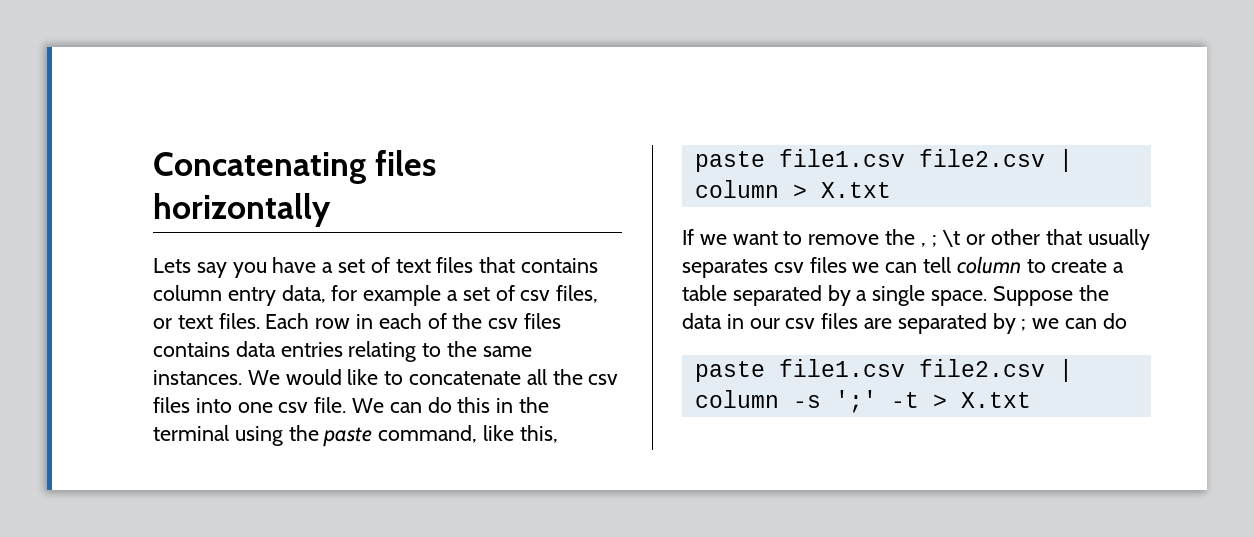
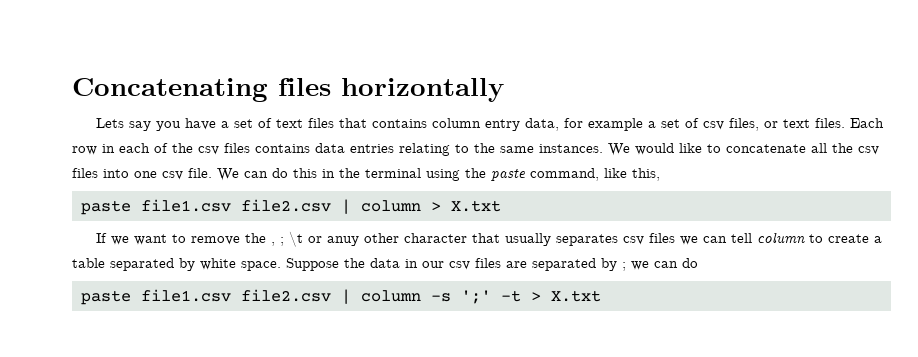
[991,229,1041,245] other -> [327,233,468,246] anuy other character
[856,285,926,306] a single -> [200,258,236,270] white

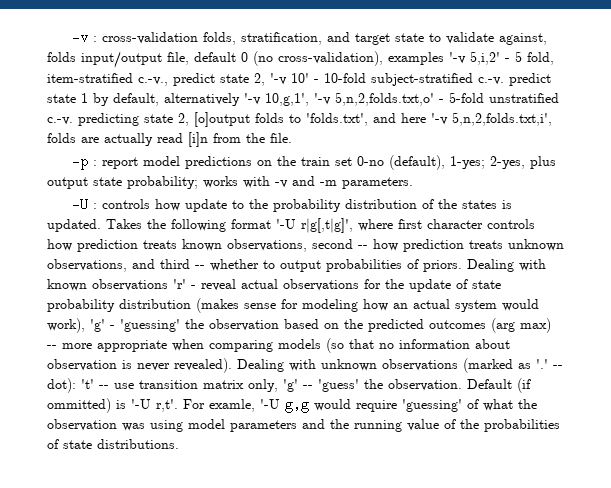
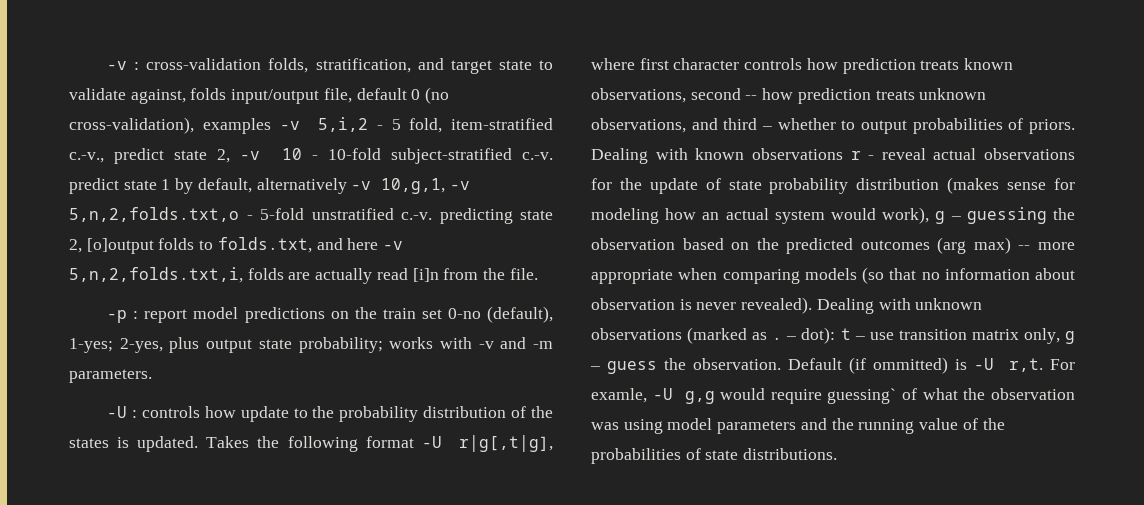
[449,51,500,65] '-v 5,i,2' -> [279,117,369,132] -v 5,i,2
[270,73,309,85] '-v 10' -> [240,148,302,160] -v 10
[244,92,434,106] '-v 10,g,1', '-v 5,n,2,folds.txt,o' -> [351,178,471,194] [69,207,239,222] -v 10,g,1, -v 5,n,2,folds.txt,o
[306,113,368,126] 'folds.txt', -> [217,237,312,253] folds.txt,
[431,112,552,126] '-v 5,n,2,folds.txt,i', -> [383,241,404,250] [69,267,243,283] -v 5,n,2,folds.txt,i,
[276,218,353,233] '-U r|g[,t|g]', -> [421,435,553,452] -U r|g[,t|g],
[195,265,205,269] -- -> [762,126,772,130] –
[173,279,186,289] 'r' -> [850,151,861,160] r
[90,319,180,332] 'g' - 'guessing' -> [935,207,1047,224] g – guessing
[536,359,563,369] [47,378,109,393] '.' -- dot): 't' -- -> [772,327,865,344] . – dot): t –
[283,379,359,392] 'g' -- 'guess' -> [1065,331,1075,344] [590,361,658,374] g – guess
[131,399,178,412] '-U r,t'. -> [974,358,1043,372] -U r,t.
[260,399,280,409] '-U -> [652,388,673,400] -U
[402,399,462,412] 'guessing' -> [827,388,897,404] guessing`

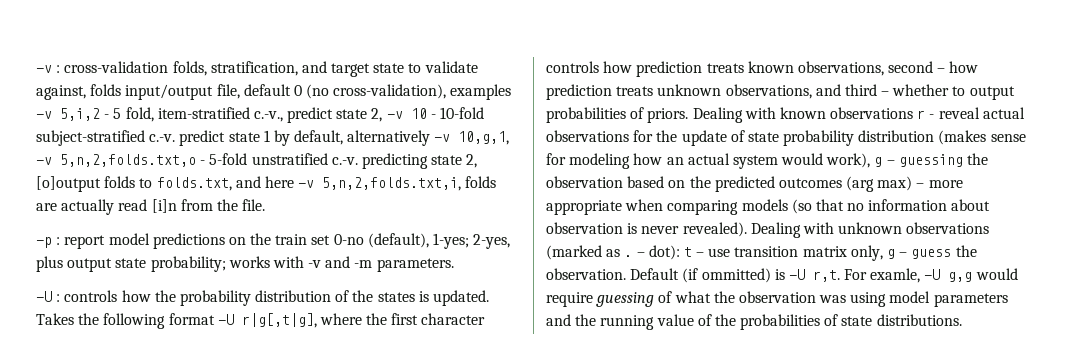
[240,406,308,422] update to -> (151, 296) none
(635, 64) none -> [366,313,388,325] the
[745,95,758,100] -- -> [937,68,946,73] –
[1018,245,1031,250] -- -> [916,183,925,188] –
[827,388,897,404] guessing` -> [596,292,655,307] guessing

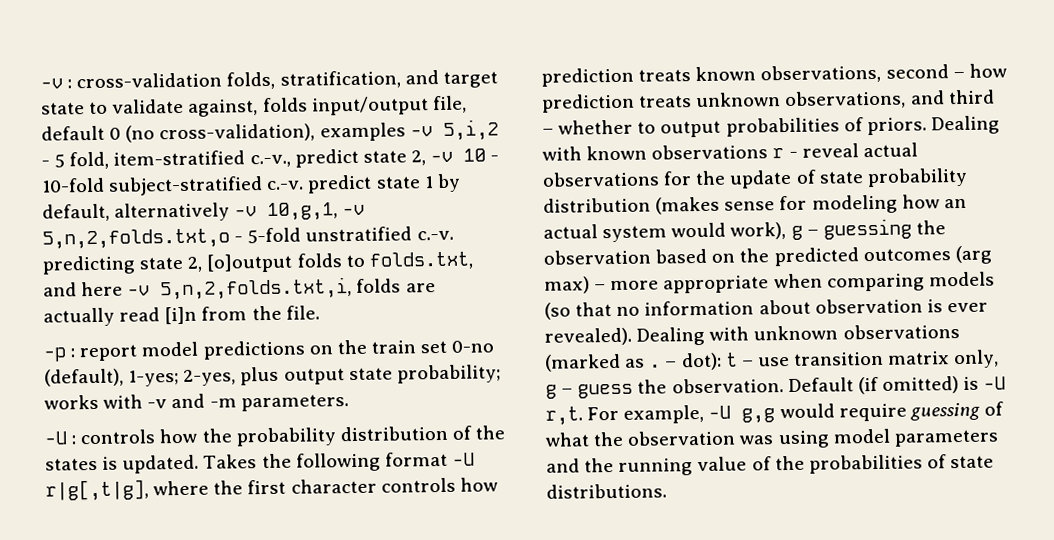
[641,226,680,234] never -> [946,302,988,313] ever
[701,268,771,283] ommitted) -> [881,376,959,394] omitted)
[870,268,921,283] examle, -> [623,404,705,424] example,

_____

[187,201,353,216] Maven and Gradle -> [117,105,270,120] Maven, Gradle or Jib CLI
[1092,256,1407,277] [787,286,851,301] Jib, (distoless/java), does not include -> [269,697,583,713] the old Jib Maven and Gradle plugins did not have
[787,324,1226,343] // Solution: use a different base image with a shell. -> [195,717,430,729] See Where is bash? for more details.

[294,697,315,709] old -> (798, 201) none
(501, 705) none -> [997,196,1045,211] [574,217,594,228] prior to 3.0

_____

Output only the stretch above from the line with "[283,379,359,392] 'g' -- 'guess'" through the line with "[870,268,921,283] examle, ->", reproduced exactly. Exclude pictures.

# YOUR RESPONSE
[283,379,359,392] 'g' -- 'guess' -> [1065,331,1075,344] [590,361,658,374] g – guess
[131,399,178,412] '-U r,t'. -> [974,358,1043,372] -U r,t.
[260,399,280,409] '-U -> [652,388,673,400] -U
[402,399,462,412] 'guessing' -> [827,388,897,404] guessing`

[240,406,308,422] update to -> (151, 296) none
(635, 64) none -> [366,313,388,325] the
[745,95,758,100] -- -> [937,68,946,73] –
[1018,245,1031,250] -- -> [916,183,925,188] –
[827,388,897,404] guessing` -> [596,292,655,307] guessing

[641,226,680,234] never -> [946,302,988,313] ever
[701,268,771,283] ommitted) -> [881,376,959,394] omitted)
[870,268,921,283] examle, -> [623,404,705,424] example,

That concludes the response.